Team of Rivals_ The Political Genius of Abraham Lincoln - Doris Kearns Goodwin [360]
“His last letter is a great thing,” Hay told Nicolay a few days later. “Some hideously bad rhetoric—some indecorums that are infamous—yet the whole letter takes its solid place in history, as a great utterance of a great man. The whole Cabinet could not have tinkered up a letter which could have been compared with it. He can snake a sophism out of its hole, better than all the trained logicians of all schools.”
In its fulsome praise of the letter to Conkling, the New York Times also commended a long line of Lincoln’s writings, including his inaugural, the letters to McClellan made public by the congressional Committee on the Conduct of the War, and his published letters to Greeley and Corning, which revealed “the same fitness to the occasion, and the same effectiveness in its own direction.” Taken together, these remarkable documents had made Lincoln “the most popular man in the Republic. All the denunciations and all the arts of demagogues are perfectly powerless to wean the people from their faith in him.”

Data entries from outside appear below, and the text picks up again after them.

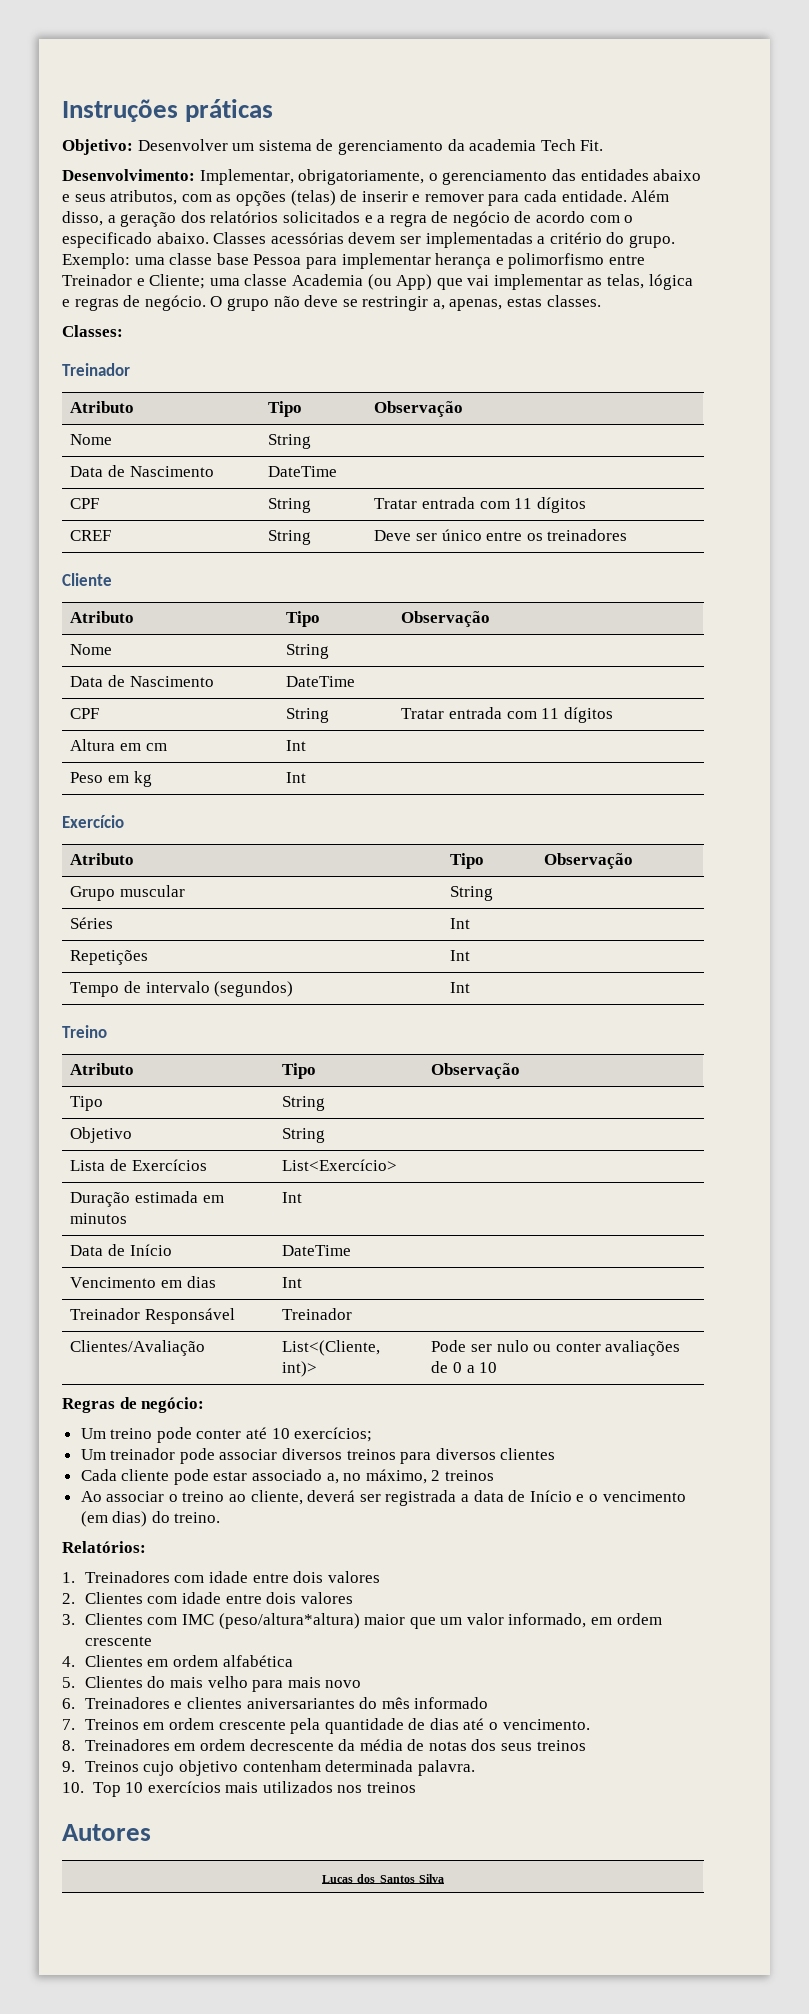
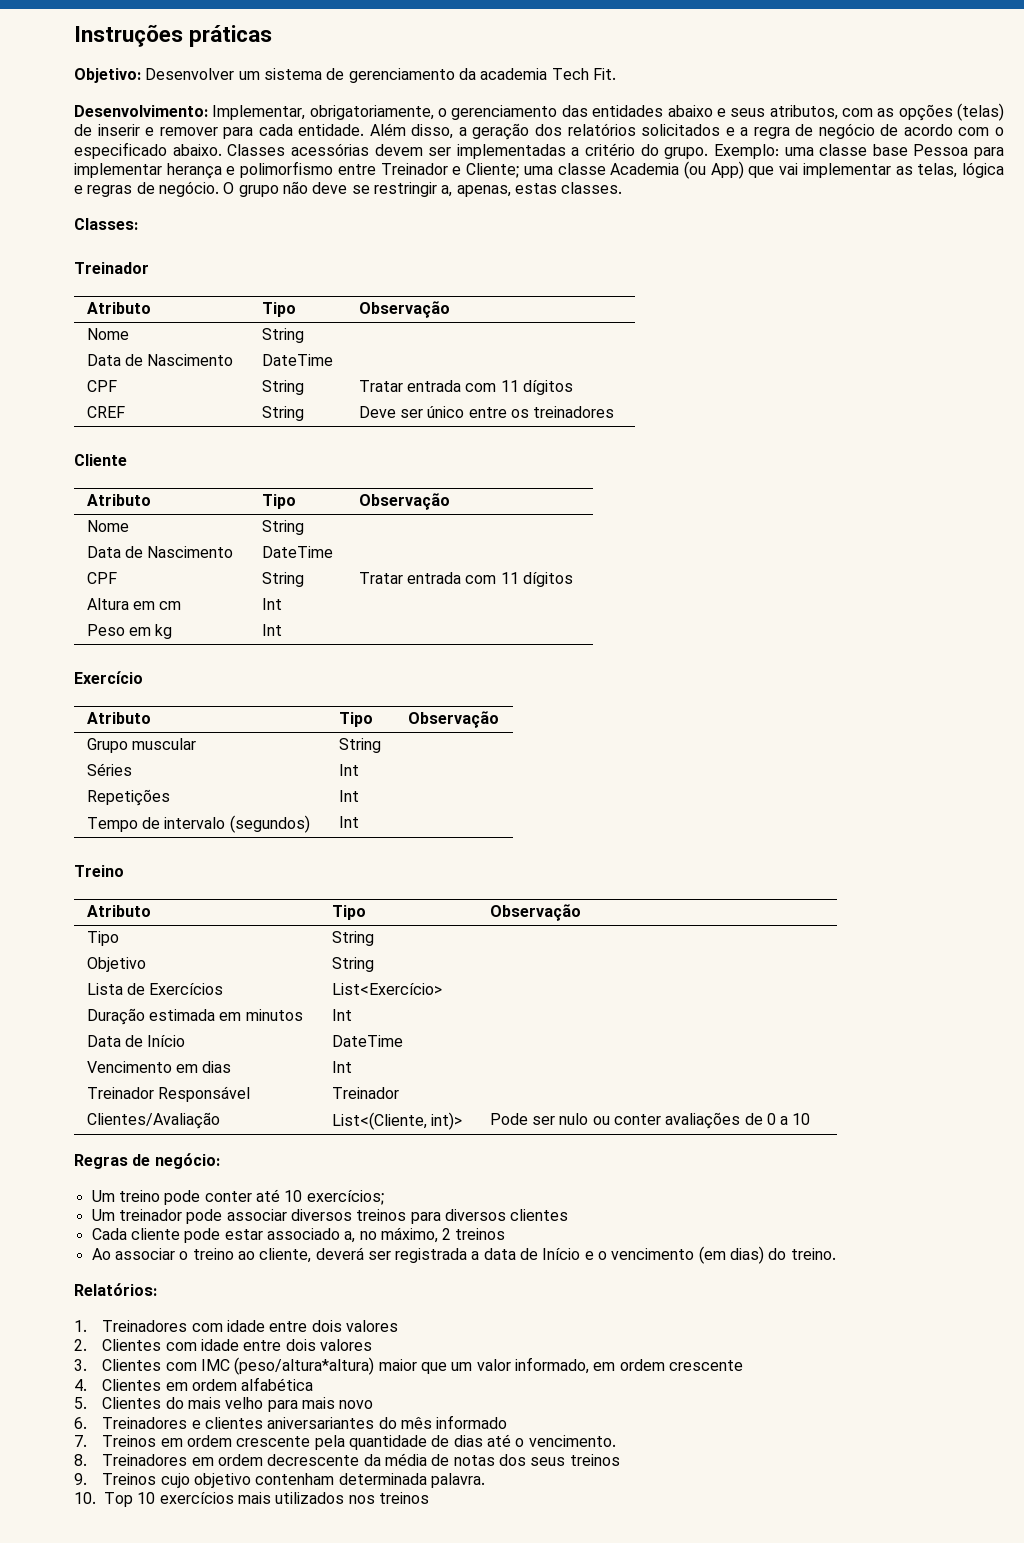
- Autores
- Lucas dos Santos Silva

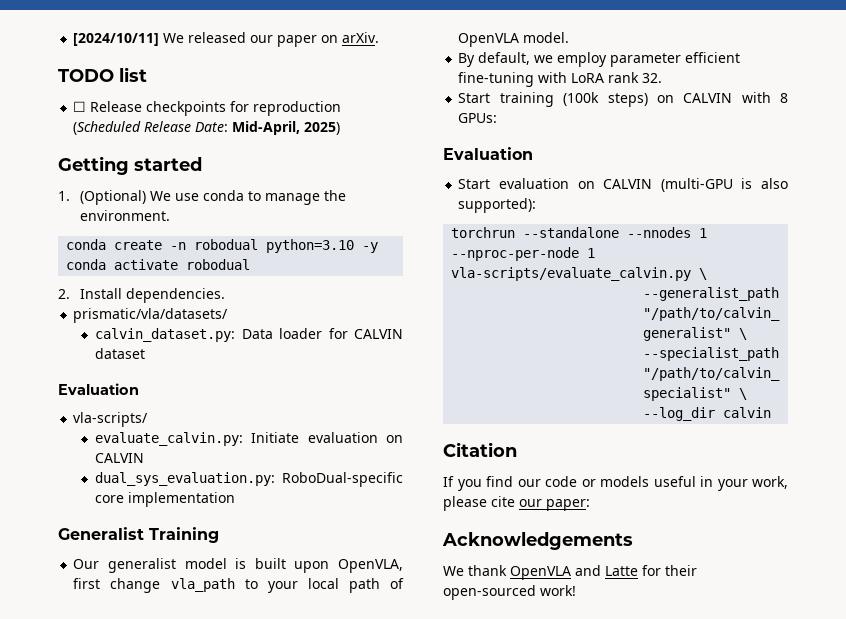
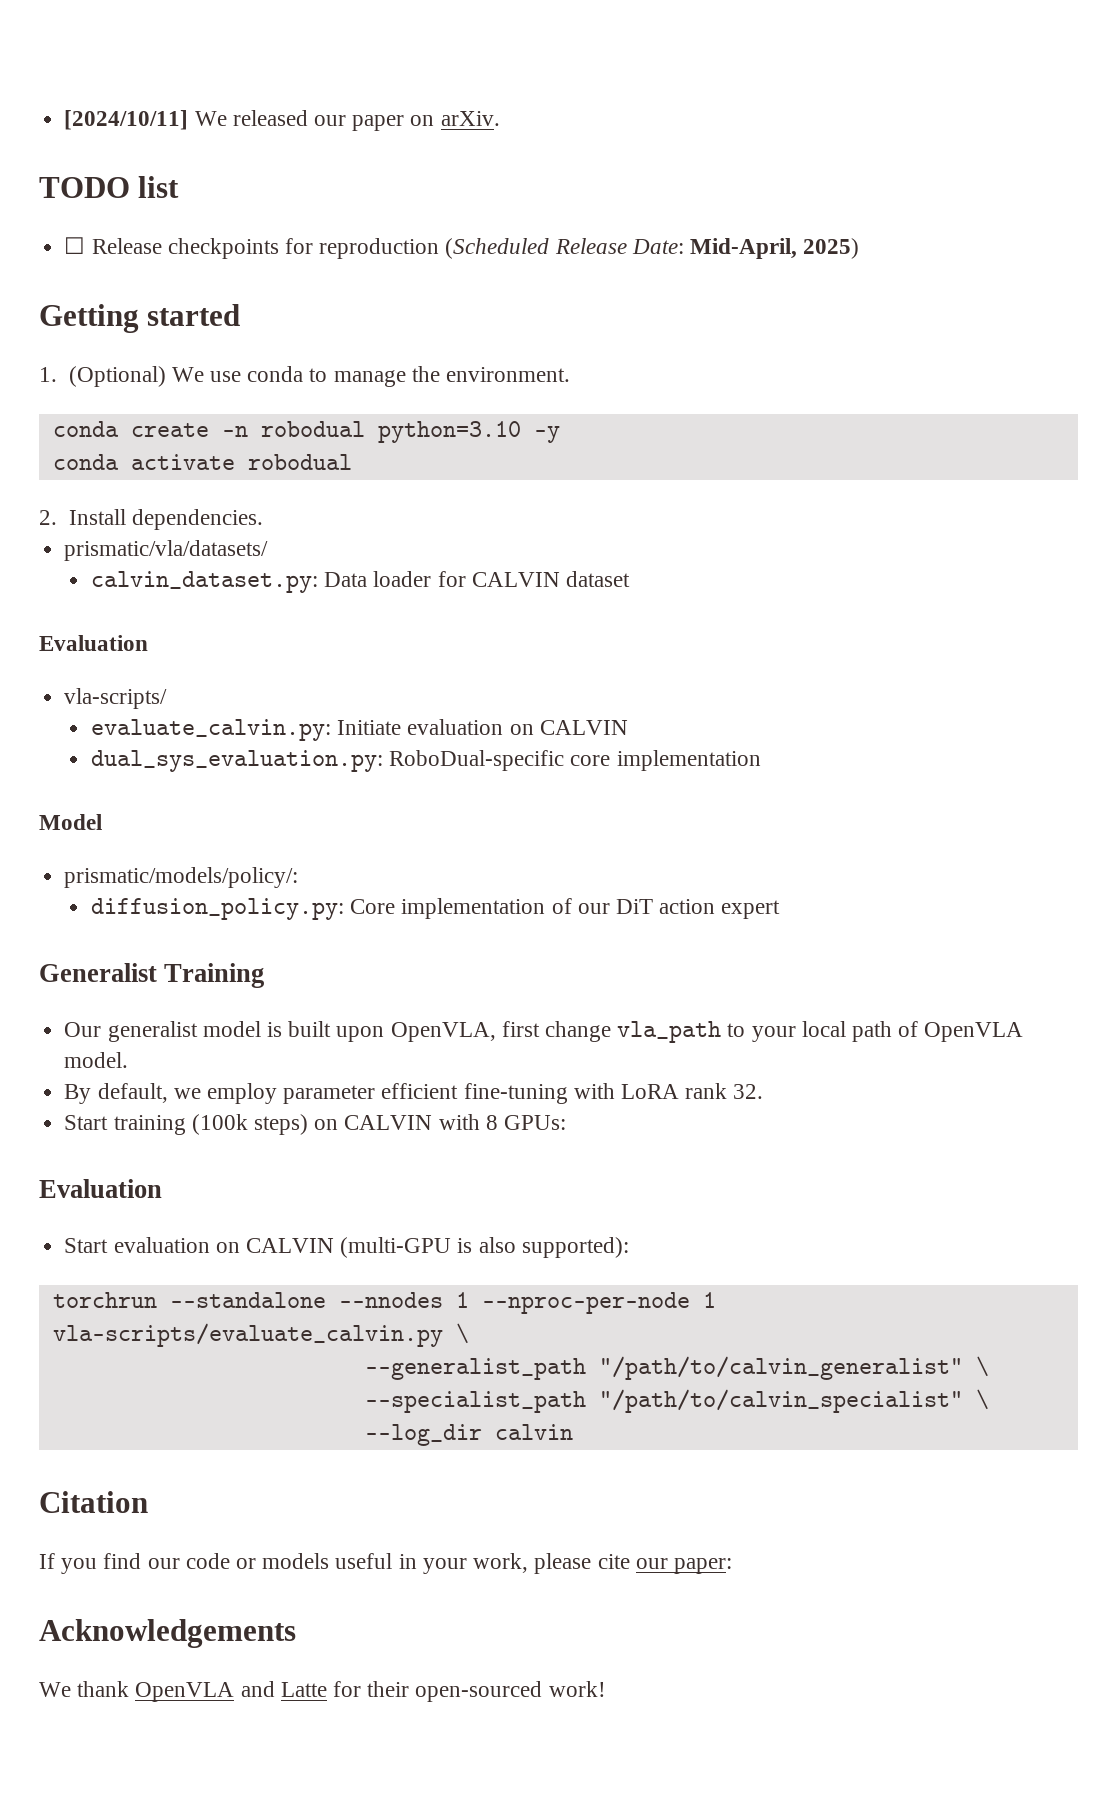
+ Model
+ prismatic/models/policy/:
+ diffusion_policy.py: Core implementation of our DiT action expert

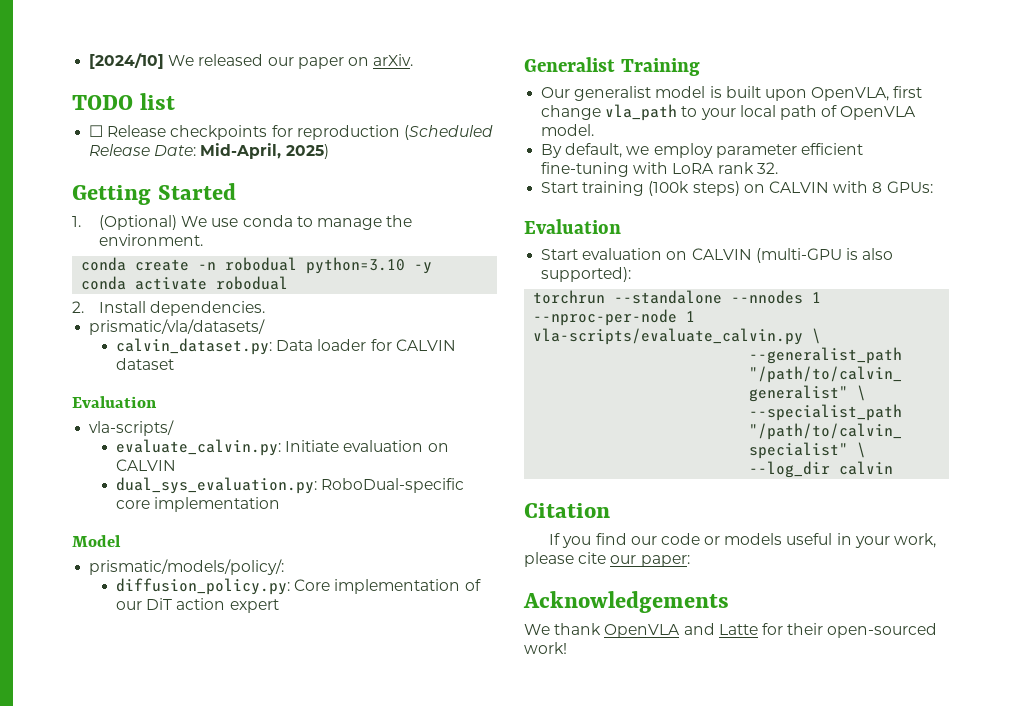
- [2024/10/11] We released our paper on arXiv.
+ [2024/10] We released our paper on arXiv.
- Getting started
+ Getting Started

“I know the people want him,” Hay wrote to Nicolay, looking forward to the next election. “There is no mistaking that fact. But politicians are strong yet & he is not their ‘kind of a cat.’ I hope God wont see fit to scourge us for our sins by any one of the two or three most prominent candidates on the ground.”
BY THE MIDDLE of September 1863, all the members of Lincoln’s cabinet had returned from their summer sojourns. Seward came back invigorated by his trip through the lake region with the diplomatic corps. Bates was back from Missouri in time to celebrate his seventieth birthday, grateful that his long life had “been crowned with many blessings, and, comparatively few crosses.” He noted with pride that, as a public figure, he had achieved a reputation “for knowledge and probity, quite as good as I deserve.” Stanton, too, had enjoyed a much-needed vacation with his family in the mountains of Pennsylvania. Chase, in characteristic fashion, had allowed himself scant respite from work, leaving his daughters at the seashore and then peevishly awaiting their return. Welles was gratified to return from his ten-day visit to the Navy Yards, noting in his diary that all his colleagues seemed “glad to see me,—none more so than the President, who cordially and earnestly greeted me. I have been less absent than any other member and was therefore perhaps more missed.” Lincoln himself still enjoyed leisurely nights at the Soldiers’ Home and looked forward to Mary’s homecoming from the Green Mountains.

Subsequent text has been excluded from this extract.